> _Task prompt_
Exact copy, pictures excluded: the lines from the one containing "html: none ->" to the end of the listing.

**** Material for this exercise

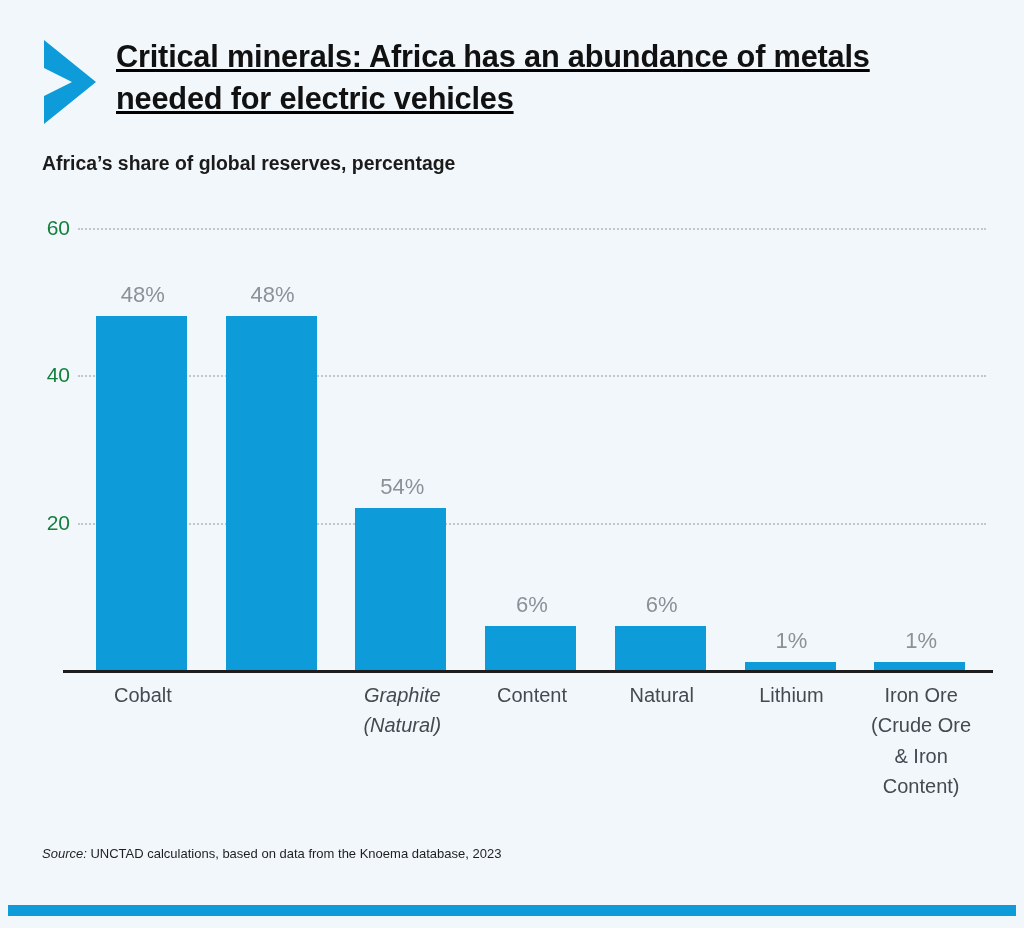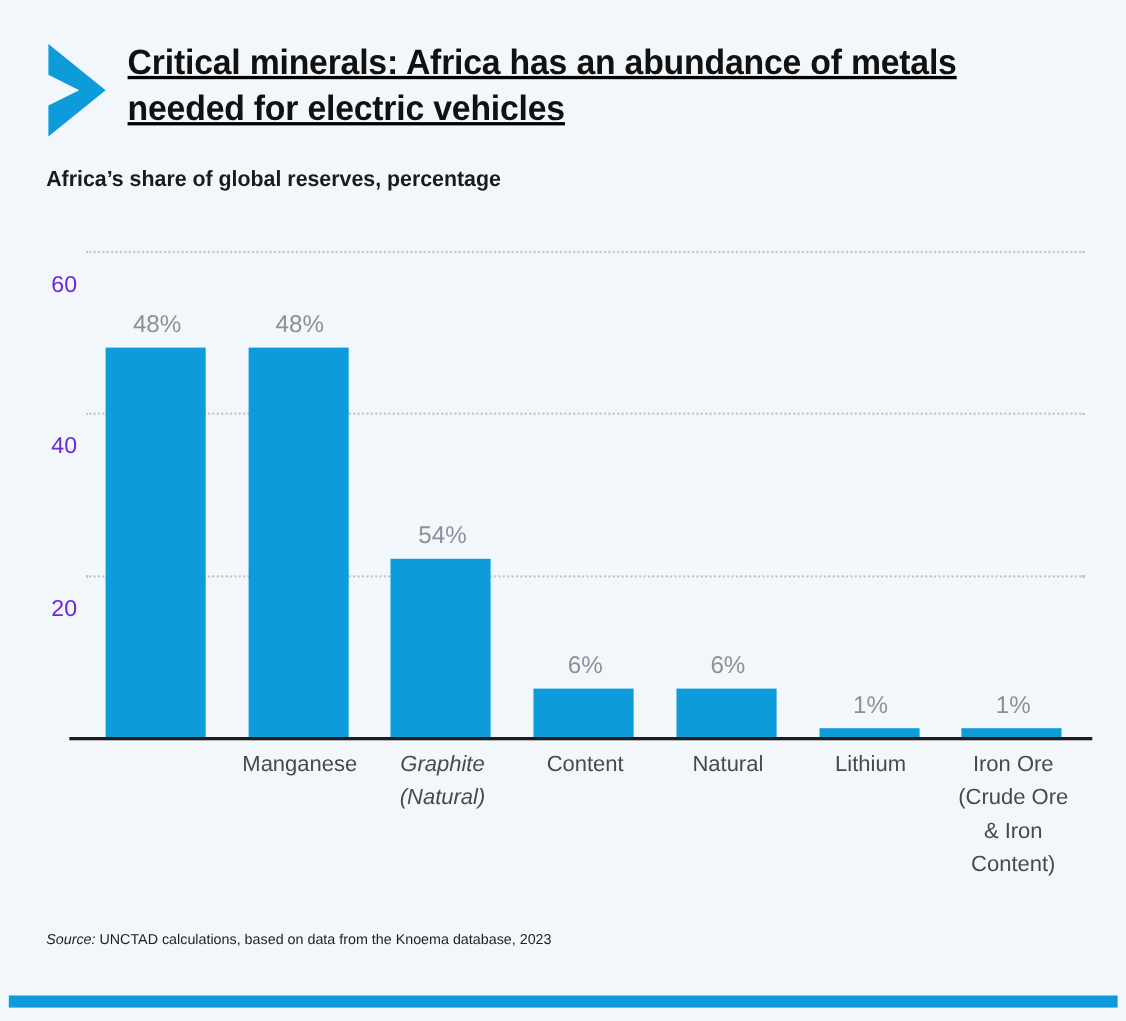"60" .ylabel { color: #6d28d9 -> #15803d; margin-top: 31px -> none }
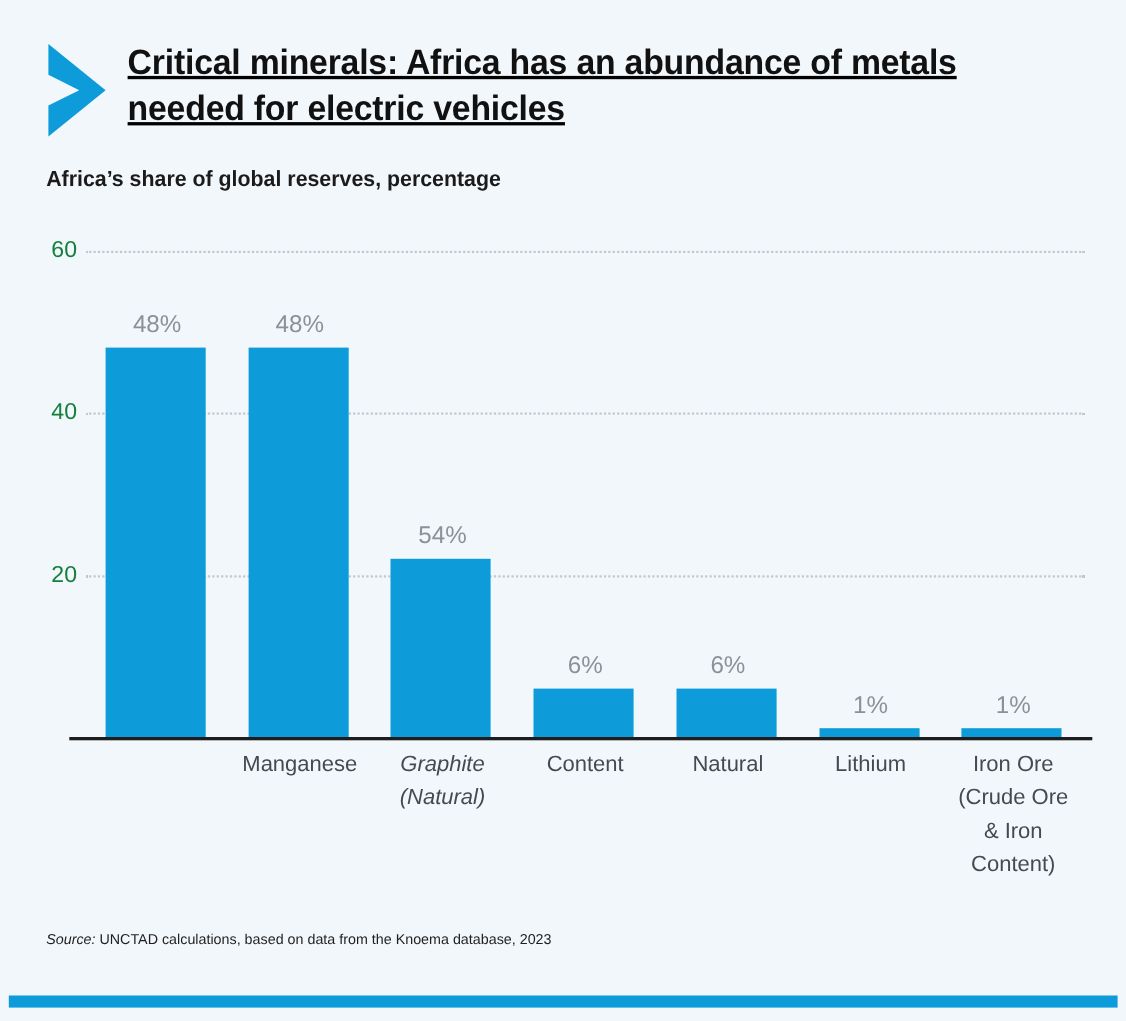"Cobalt" div.cat-label { html: none -> <div>Cobalt</div> }
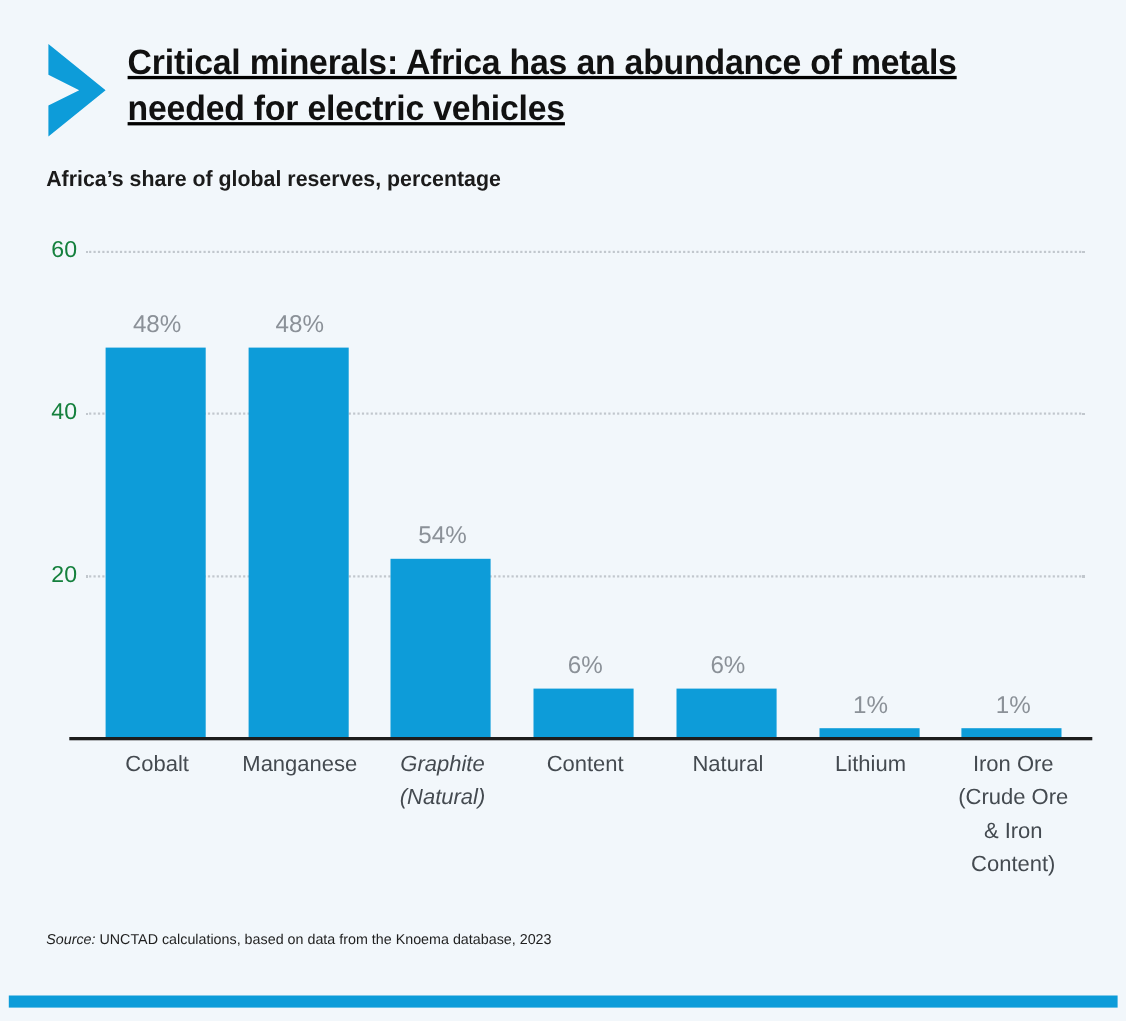"Manganese" div.cat-label { html: <div>Manganese</div> -> none }
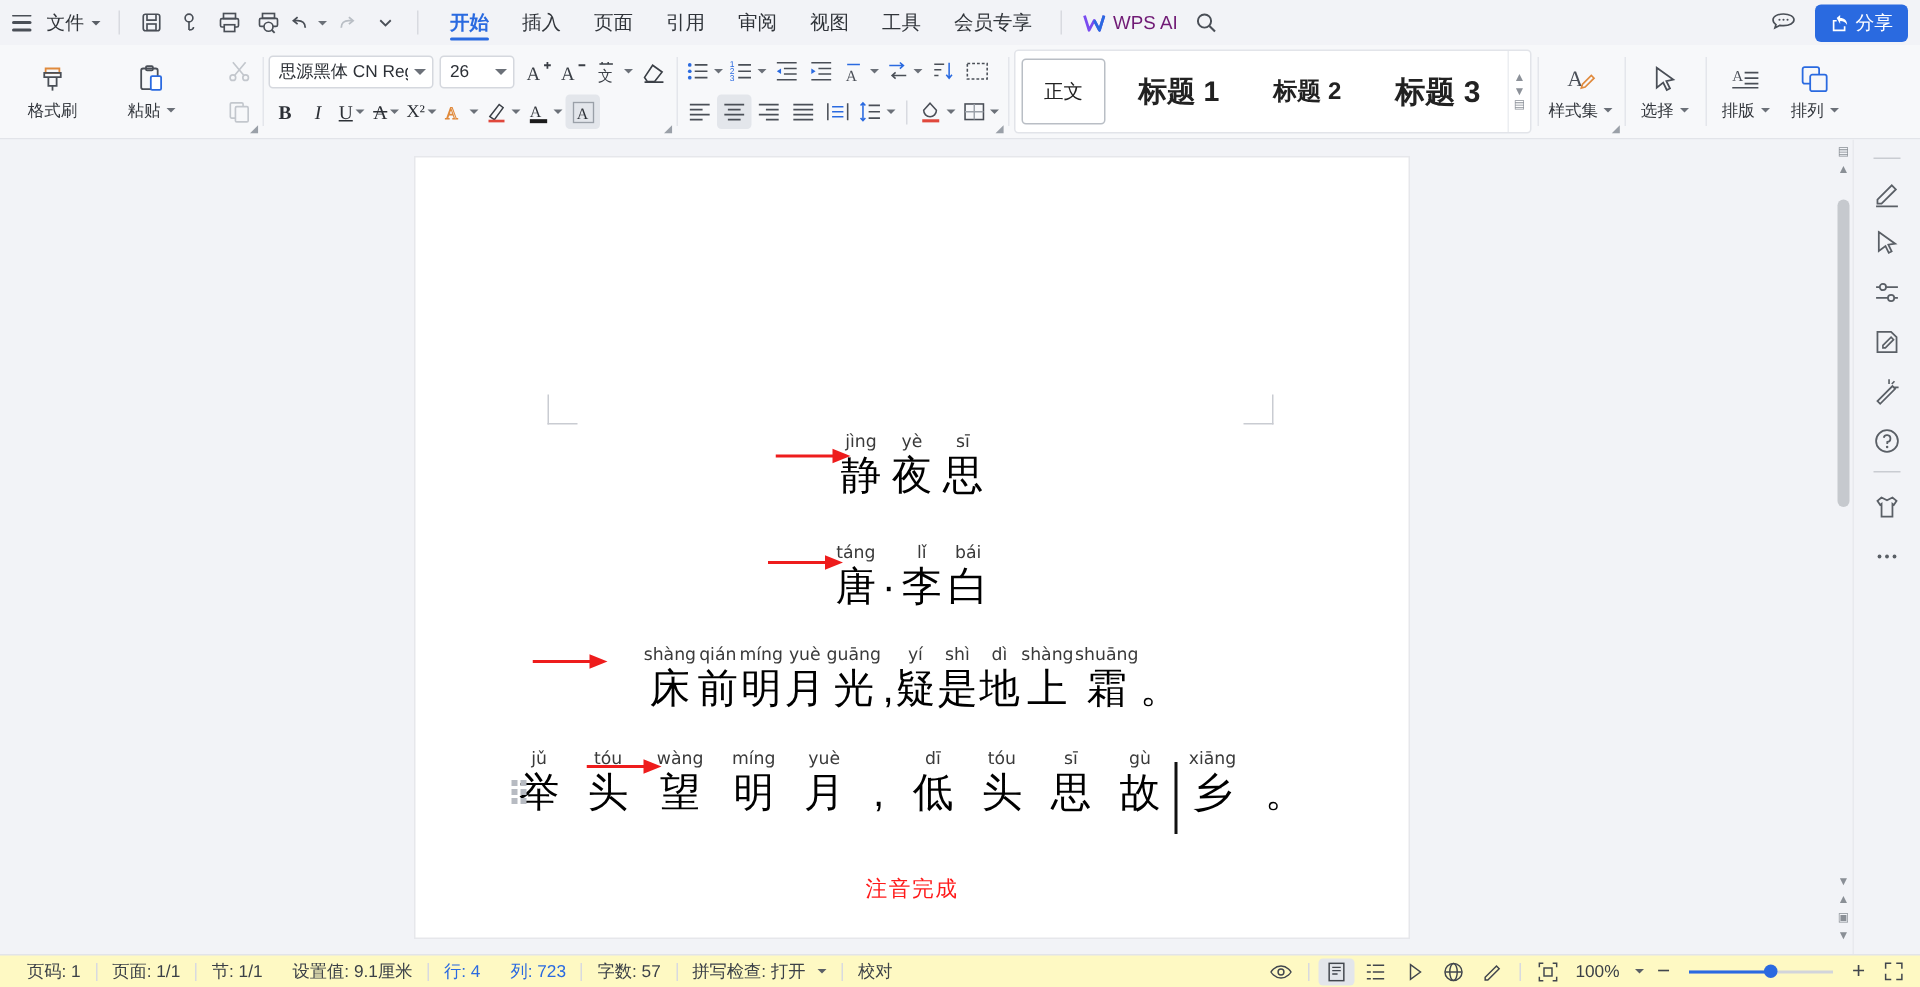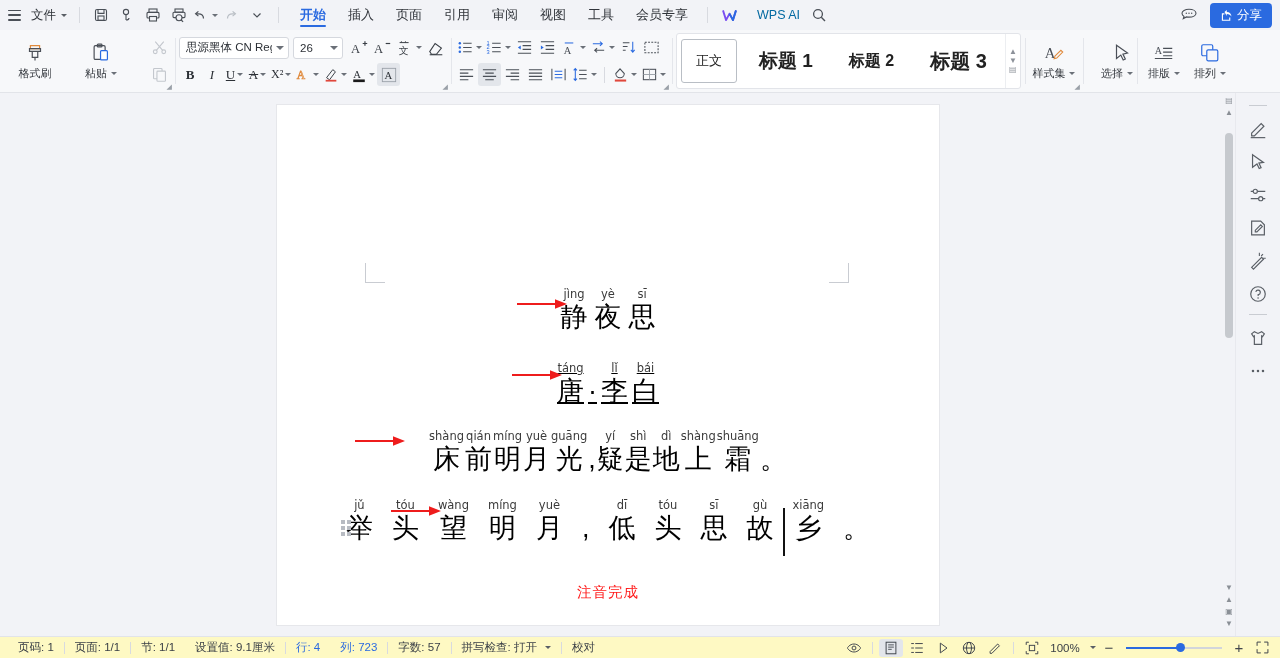"WPS AI" .wpsai { color: #0369a1 -> #701a75; gap: 20px -> 5px }
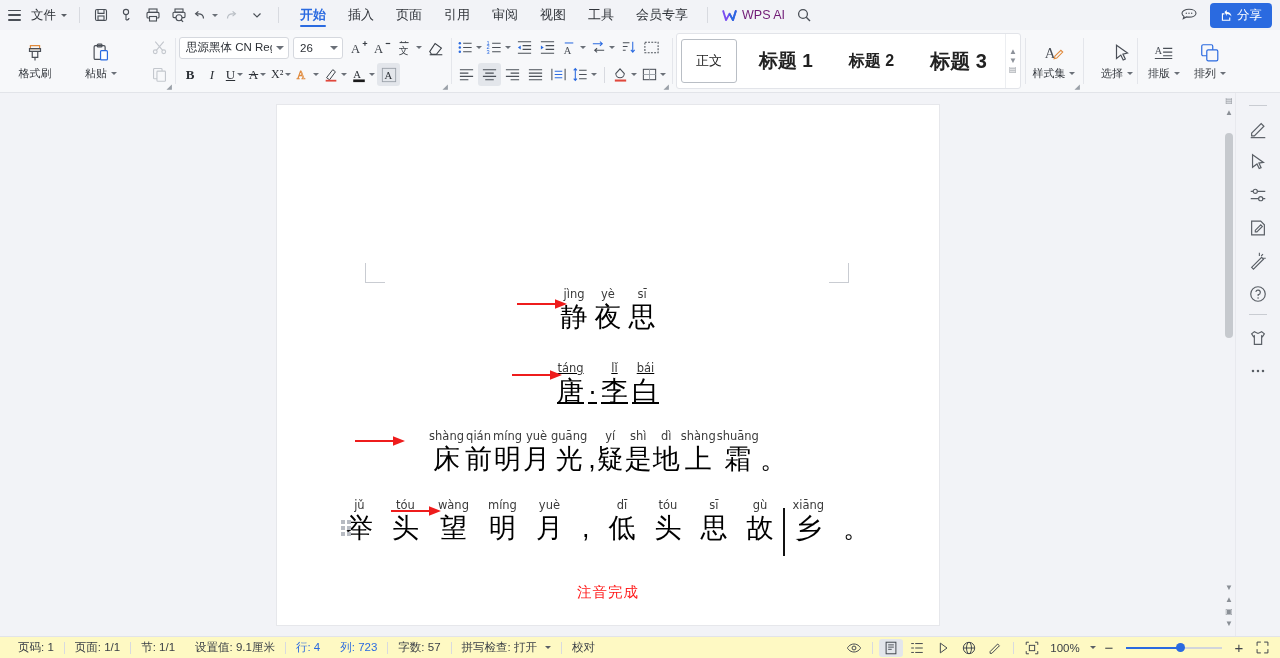"选择" div.bigbtn { align-items: flex-end -> none }
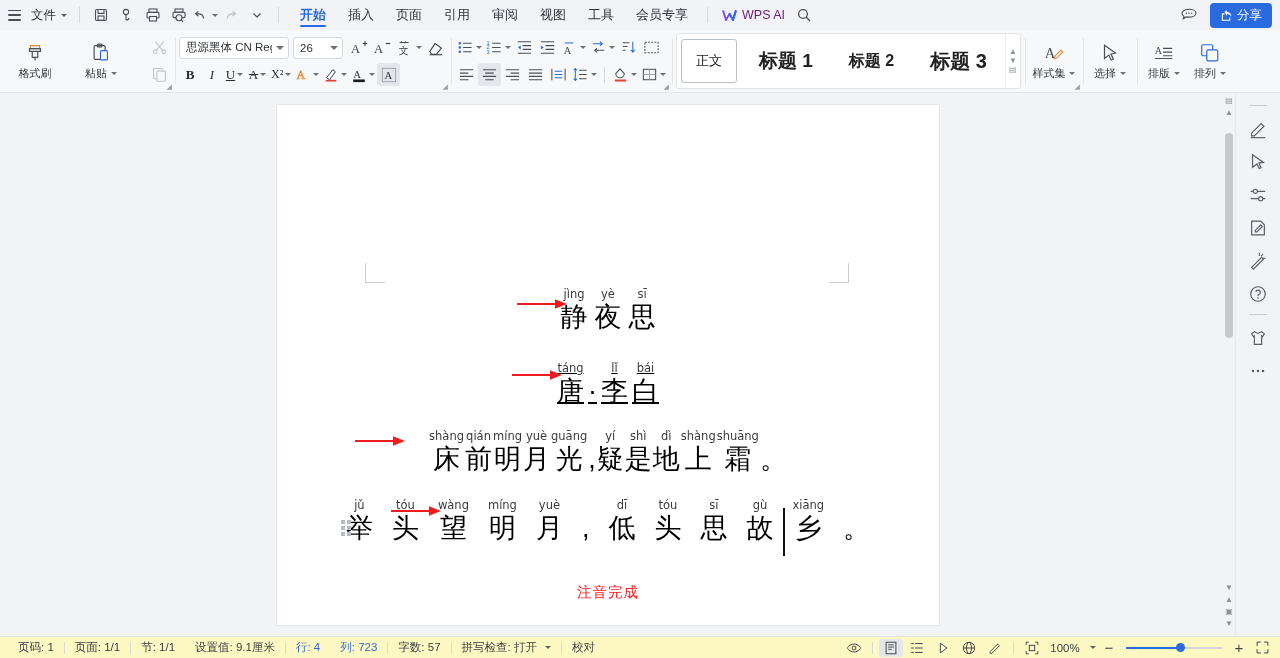"táng" div.ruby-row { text-decoration: underline -> none }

********

> _Reply to the task_
"Cobalt" div.cat-label { html: none -> <div>Cobalt</div> }
"Manganese" div.cat-label { html: <div>Manganese</div> -> none }
"WPS AI" .wpsai { color: #0369a1 -> #701a75; gap: 20px -> 5px }
"选择" div.bigbtn { align-items: flex-end -> none }
"táng" div.ruby-row { text-decoration: underline -> none }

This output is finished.